Among the profesionales del libro were 100 librarians from the United States as part of the ALA-FIL Pass program, while fewer in numbers than in previous years, they were quite an enthusiastic group of book buyers. Jesus Alonso Regalado (SUNY-Albany) can probably claim to be the single most eager client: he acquired more than 100 new titles at the Chilean stand…and still had several days left!

As usual, the media conglomerates held the largest and most visible stands but there were also signs of other voices with Corredor Sur; Contrabandos; EGALES or Chile’s independent publishers and the more alternative Furia del Libro, all pointing to a segment of the book industry that struggles to remain competitive.

What was to have been a celebration of the literary prize awarded since 1992 became a cause célèbre: this year’s winner, Peruvian writer Alfredo Bryce Echenique, was accused of plagiarism. His name, while barely mentioned by organizers, still appeared in news coverage. With multiple events held in his honor, it almost felt as if the recently deceased Mexican writer Carlos Fuentes had been the winner. In fact, it was Fuentes who had calmed FIL’s boisterous crowd at the opening ceremony six years earlier as it booed the outgoing Minister of Culture.

The current Minister, Consuelo Saizar, has gained more respect than her predecessor. For a recent profile in the popular culture monthly Gatopardo, Saizar noted among her accomplishments the acquisition of personal libraries of several Mexican writers. These collections are housed in the Biblioteca de México “José Vasconcelos and are being made available to users in a state of the art facility similar to that of Guadalajara’s recently opened Biblioteca Pública del Estado de Jalisco “Juan José Arreola.”

This new Jalisco State Library has a capacity for 2 million volumes and among its holdings is the Benjamin Franklin collection of works on the United States. On FIL’s opening day, the United States ambassador presented a book donation to augment this collection at a ceremony attended by several REFORMA colleagues and I. This modest attempt at cultural diplomacy is noteworthy and could be replicated elsewhere, it costs so little and goes so far.

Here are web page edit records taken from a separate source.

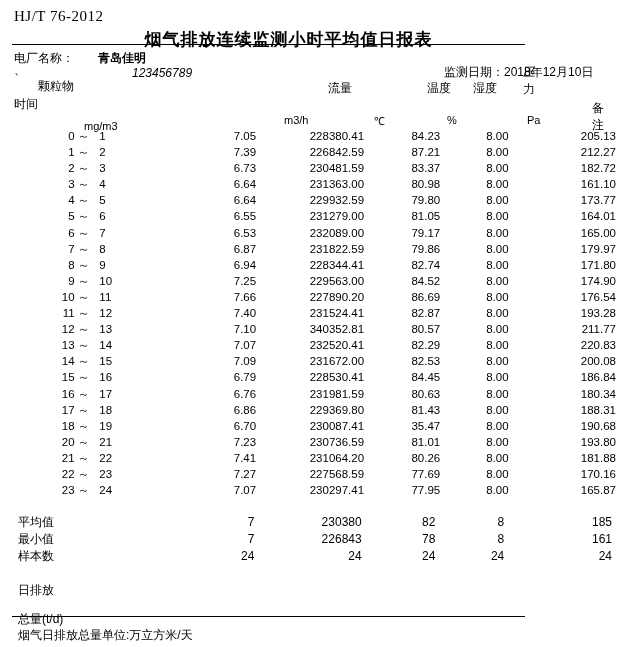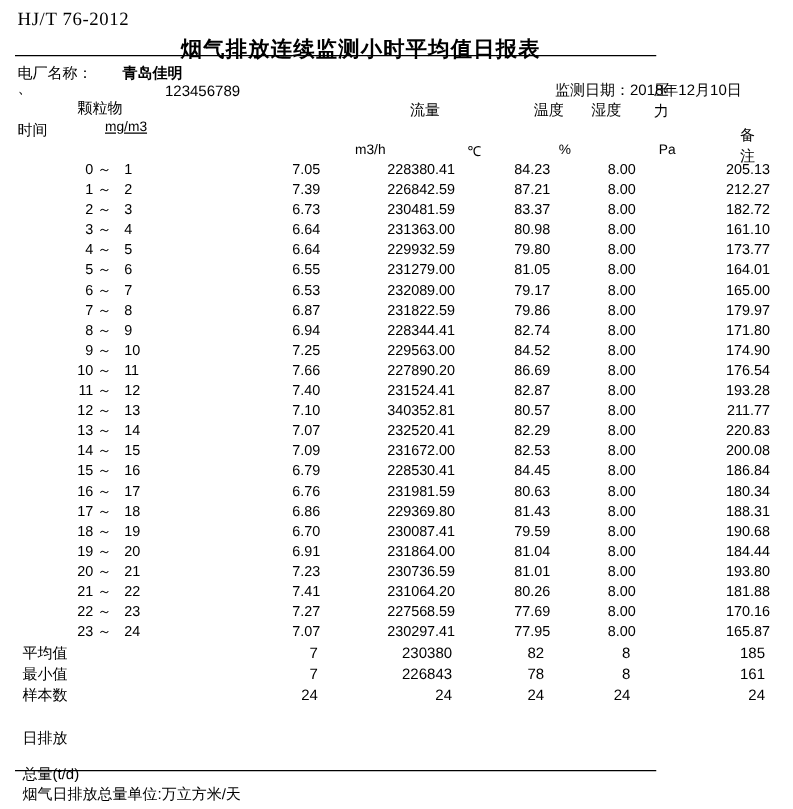--- a/index.html
+++ b/index.html
@@ -68,6 +68,7 @@
     position: absolute;
     left: 118px;
     top: 16px;
+    font-style: italic;
   }
   .tick-mark {
     position: absolute;

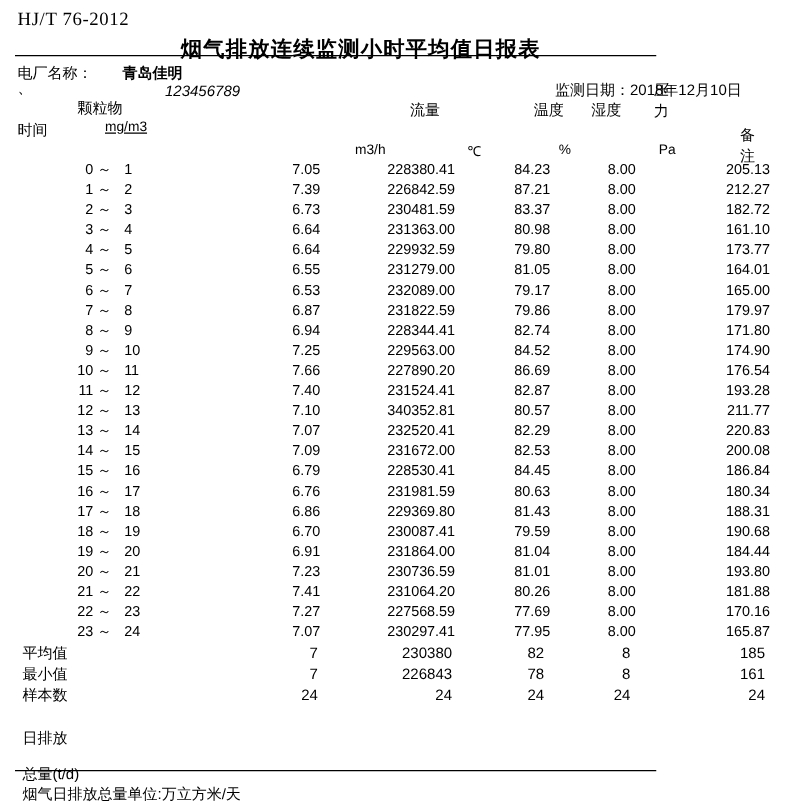--- a/index.html
+++ b/index.html
@@ -87,7 +87,7 @@
     position: absolute;
     font-size: 12px;
   }
-  .hdr-particle { left: 38px;  top: 78px; margin-left: 24px; }
+  .hdr-particle { left: 38px;  top: 78px; }
   .hdr-flow     { left: 328px; top: 80px; }
   .hdr-temp     { left: 427px; top: 80px; }
   .hdr-hum      { left: 473px; top: 80px; text-align: center; }

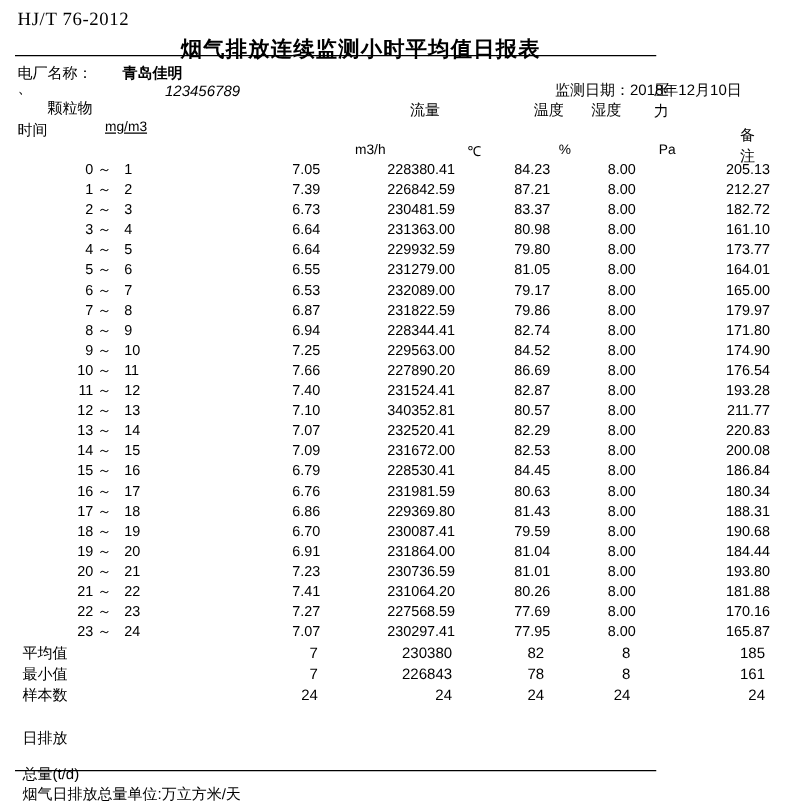--- a/index.html
+++ b/index.html
@@ -98,7 +98,7 @@
     font-size: 11px;
     font-family: "Liberation Sans", sans-serif;
   }
-  .unit-mg    { left: 84px;  top: 96px; text-decoration: underline; }
+  .unit-mg    { left: 84px;  top: 120px; }
   .unit-m3h   { left: 284px; top: 114px; }
   .unit-deg   { left: 374px; top: 113px; }
   .unit-pct   { left: 447px; top: 114px; }

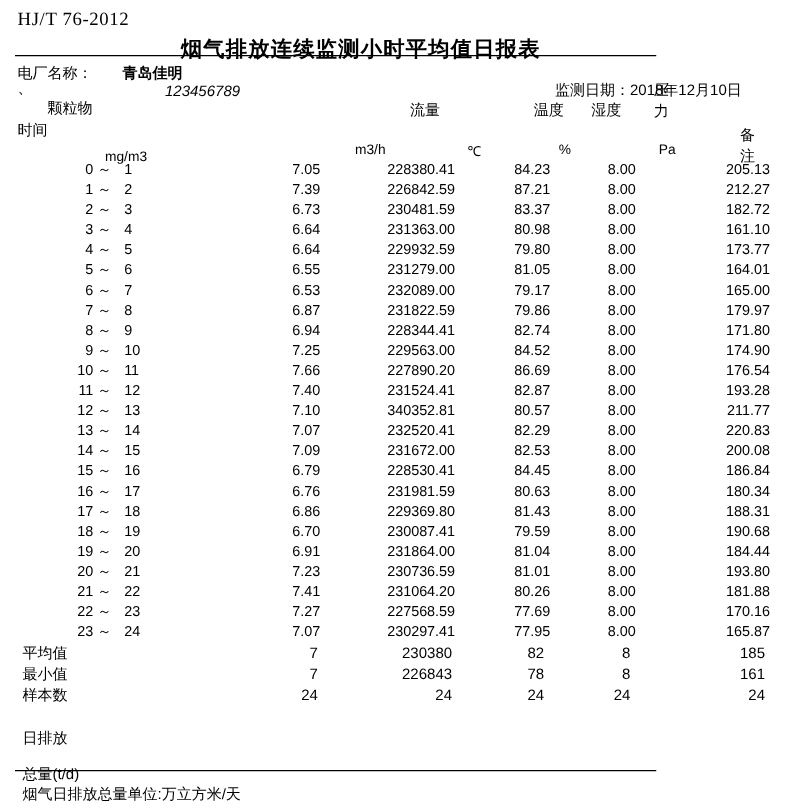--- a/index.html
+++ b/index.html
@@ -390,7 +390,7 @@
           <td class="c-h2">19</td>
           <td class="c-dust">6.70</td>
           <td class="c-flow">230087.41</td>
-          <td class="c-temp">79.59</td>
+          <td class="c-temp">35.47</td>
           <td class="c-hum">8.00</td>
           <td class="c-prs">190.68</td>
         </tr>

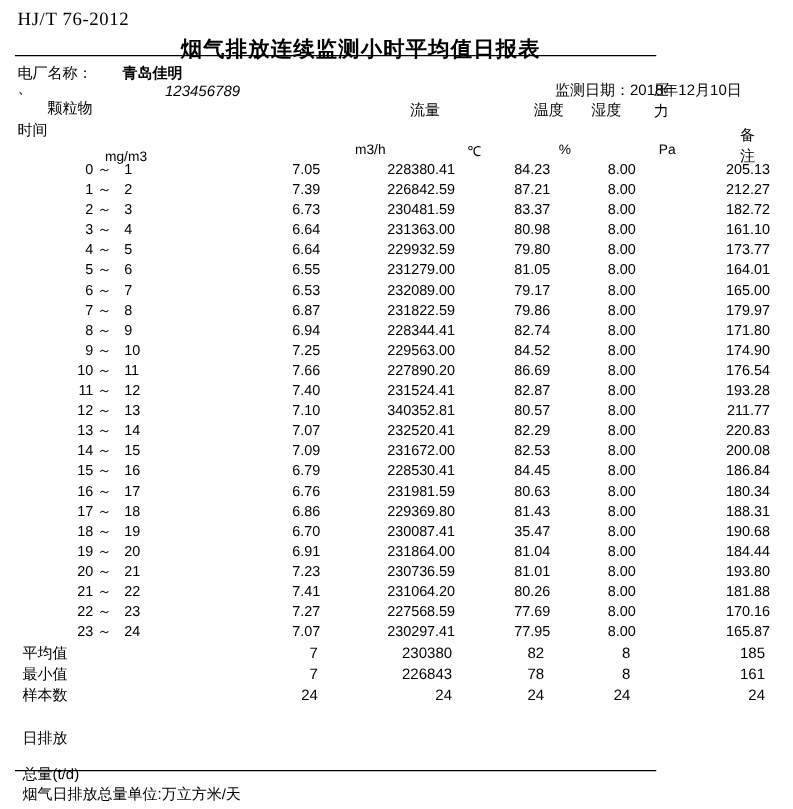--- a/index.html
+++ b/index.html
@@ -395,15 +395,6 @@
           <td class="c-prs">190.68</td>
         </tr>
       <tr>
-          <td class="c-h1">19  ～</td>
-          <td class="c-h2">20</td>
-          <td class="c-dust">6.91</td>
-          <td class="c-flow">231864.00</td>
-          <td class="c-temp">81.04</td>
-          <td class="c-hum">8.00</td>
-          <td class="c-prs">184.44</td>
-        </tr>
-      <tr>
           <td class="c-h1">20  ～</td>
           <td class="c-h2">21</td>
           <td class="c-dust">7.23</td>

Librarians were not just book buyers: Paloma Celis Carbajal (Univ. of Wisconsin) participated on a panel discussion about the editoriales cartonersas; Patricia Figueroa (Brown University) was busy interviewing new writers for Nuevas Referencias, her bilingual blog; and I presented on
e-books.

One of the local dailies misquoted some of my presentation but Milenio’s summary of the current e-book landscape in U.S. libraries and the need for additional Spanish language digital content was right on the mark.

I hope to continue presenting with humor and tono jocoso, as the Guadalajara daily complimented this humble experto!